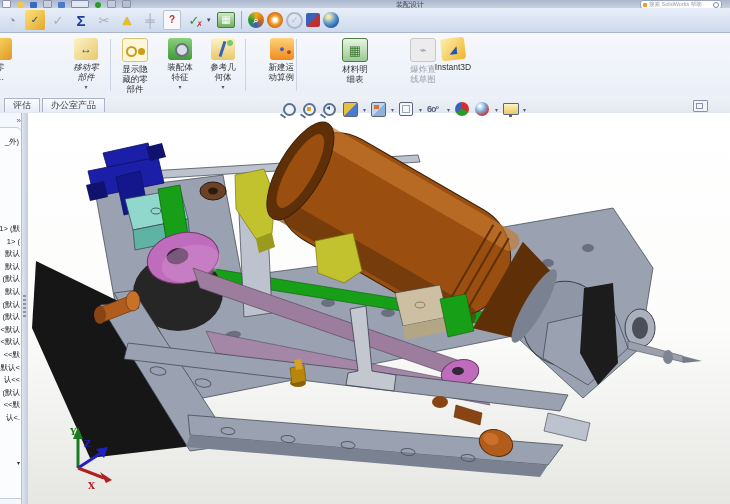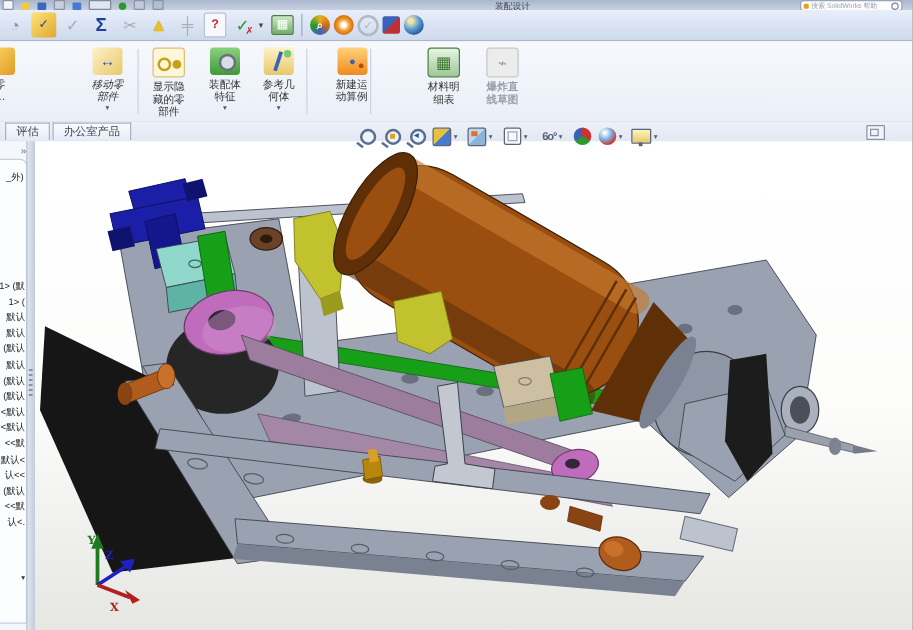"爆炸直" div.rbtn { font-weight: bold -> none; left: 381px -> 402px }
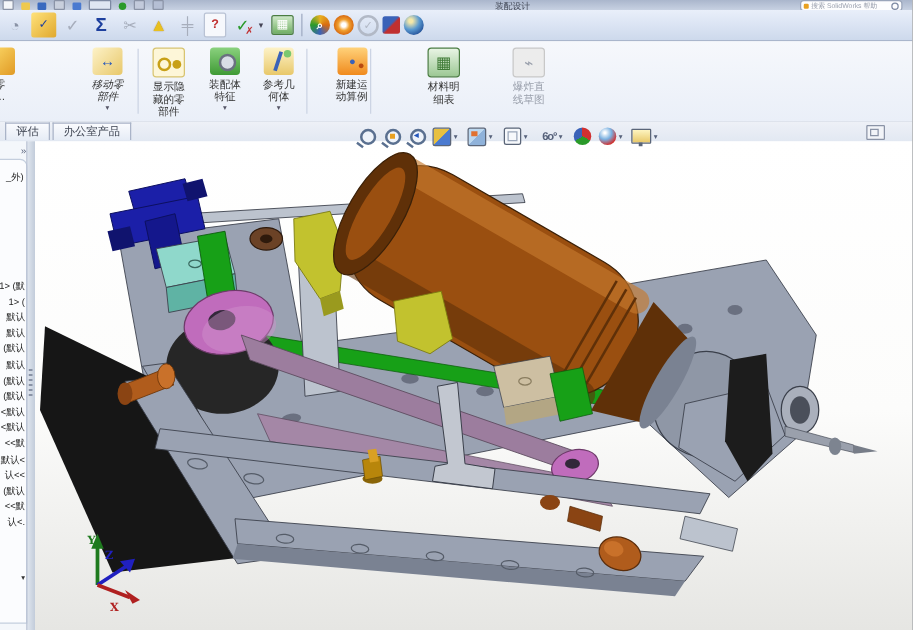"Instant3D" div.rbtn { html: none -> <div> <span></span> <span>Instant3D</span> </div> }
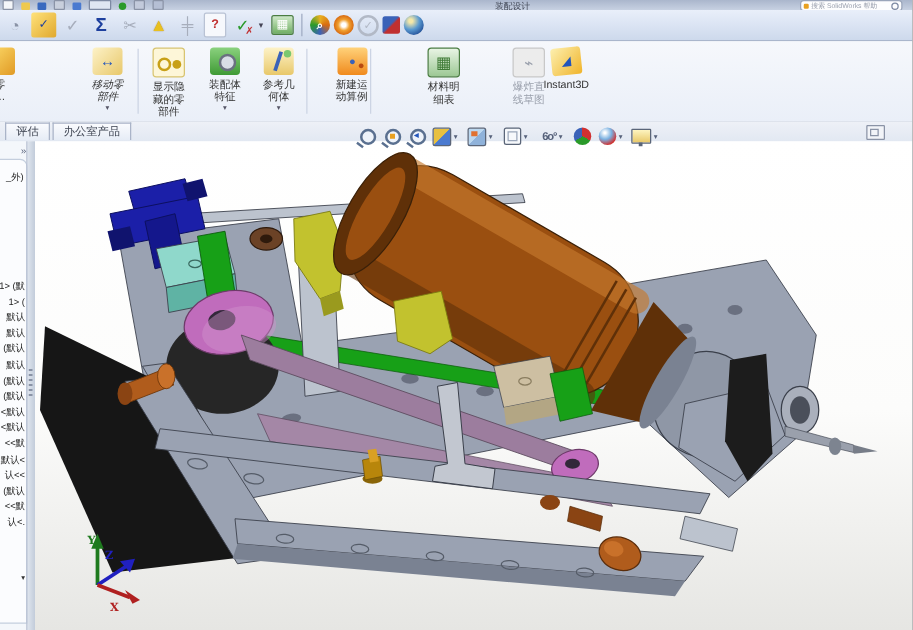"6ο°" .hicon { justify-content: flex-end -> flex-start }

==

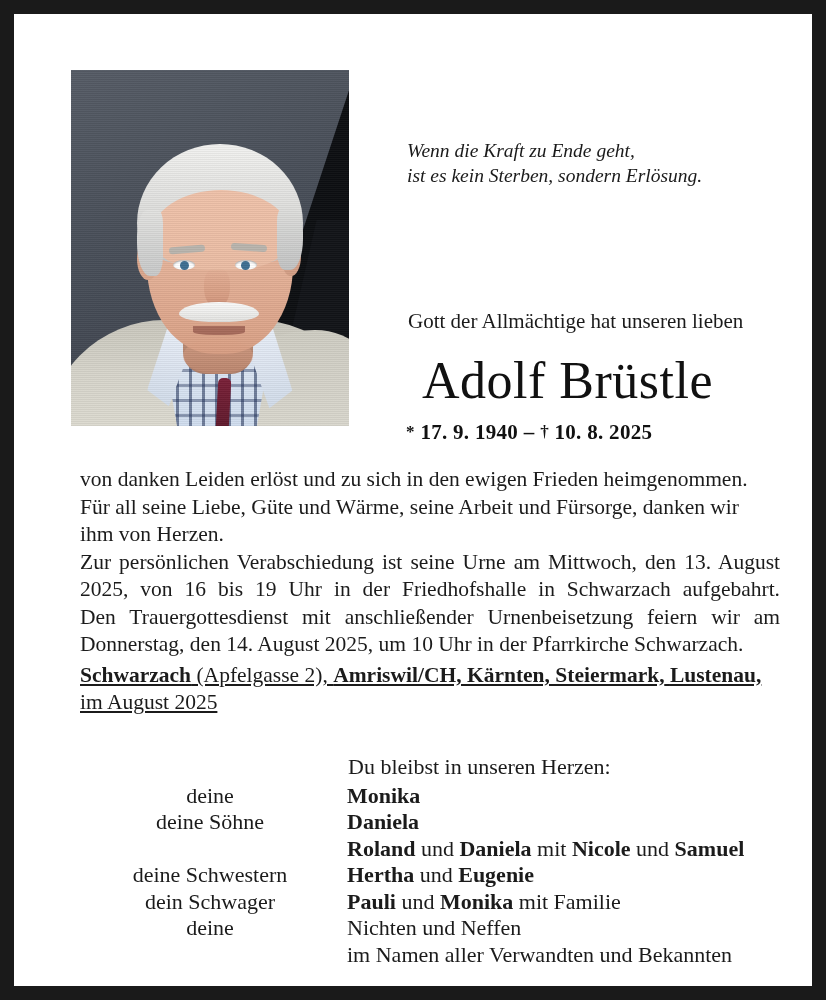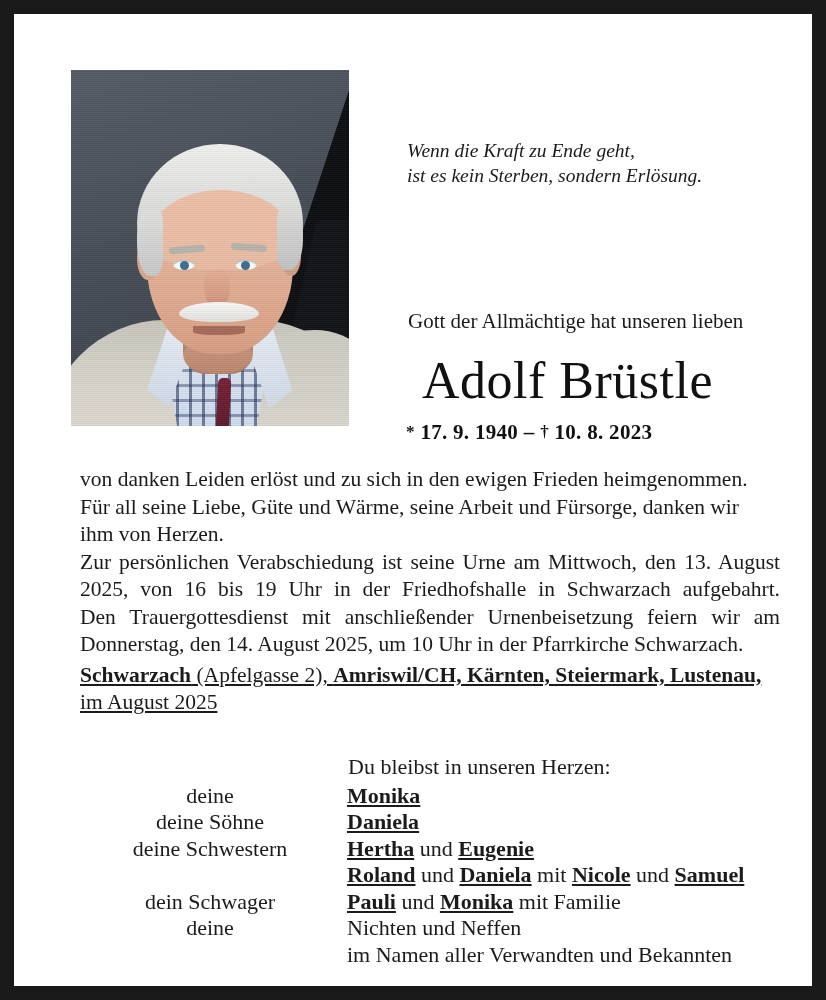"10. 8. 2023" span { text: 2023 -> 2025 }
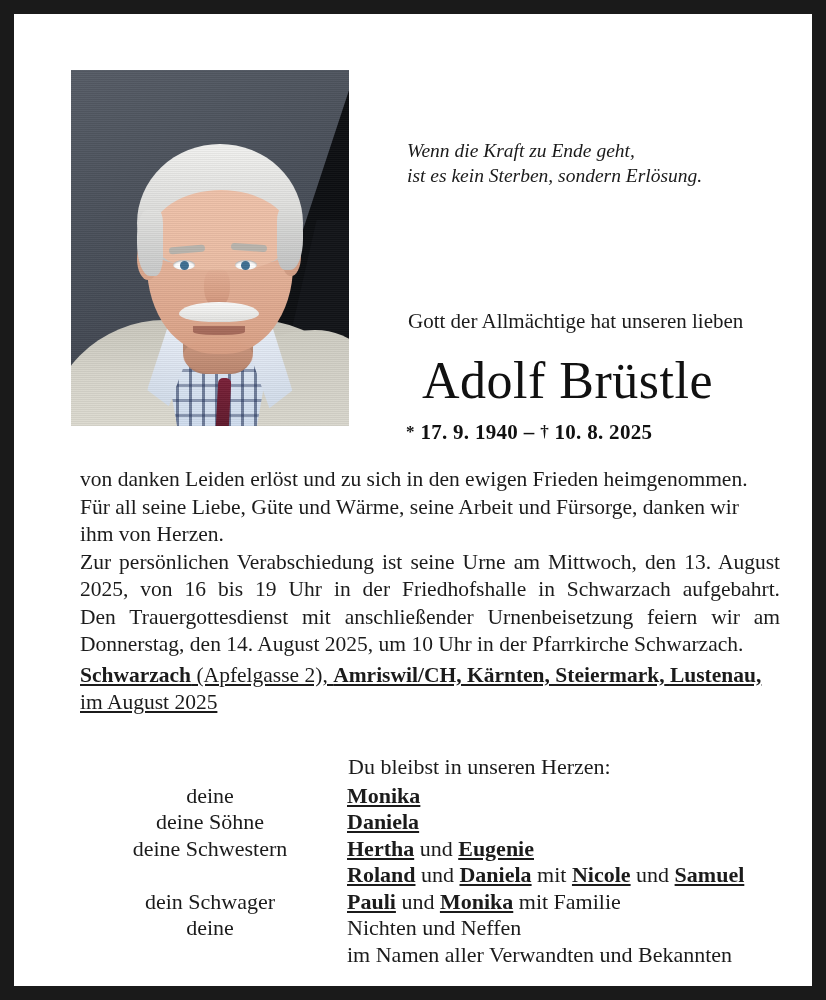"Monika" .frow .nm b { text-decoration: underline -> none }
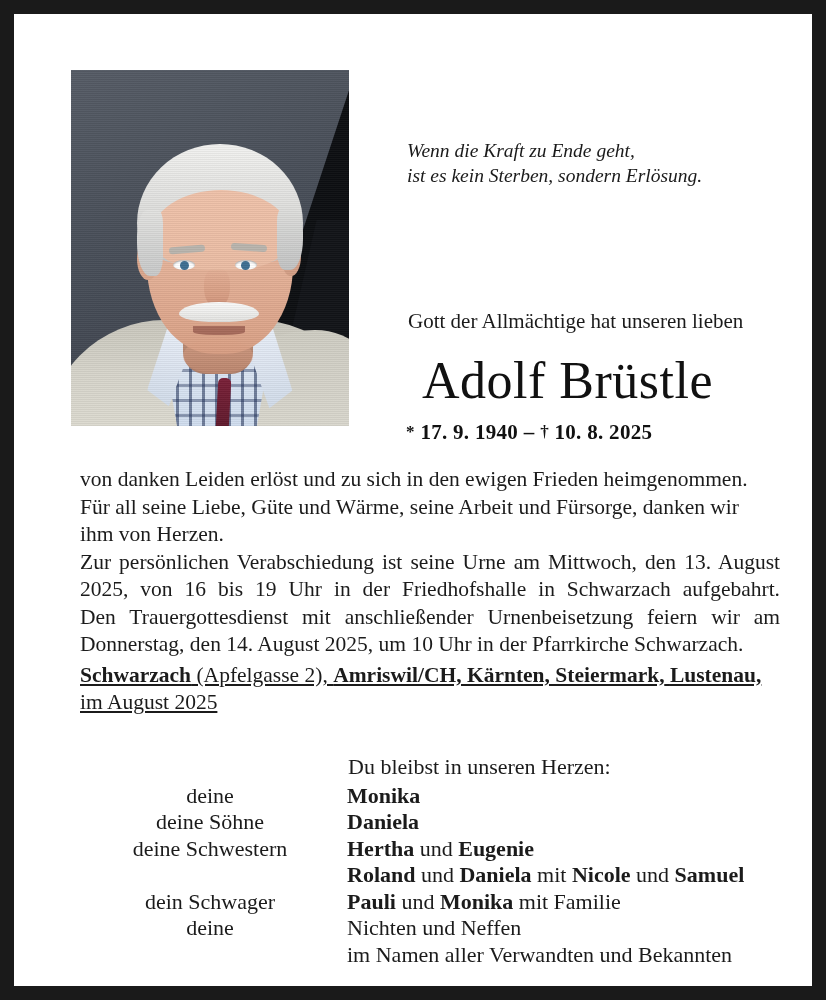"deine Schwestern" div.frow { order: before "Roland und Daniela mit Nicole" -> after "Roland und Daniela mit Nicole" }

» **About this task**:
Only one stretch of the listing above is to be duplicated: the lines from the one containing "font-weight: bold ->" through the one containing "justify-content: flex-end ->", both included. Copy them exactly, minus the pictures.

» **Written response**:
"爆炸直" div.rbtn { font-weight: bold -> none; left: 381px -> 402px }
"Instant3D" div.rbtn { html: none -> <div> <span></span> <span>Instant3D</span> </div> }
"6ο°" .hicon { justify-content: flex-end -> flex-start }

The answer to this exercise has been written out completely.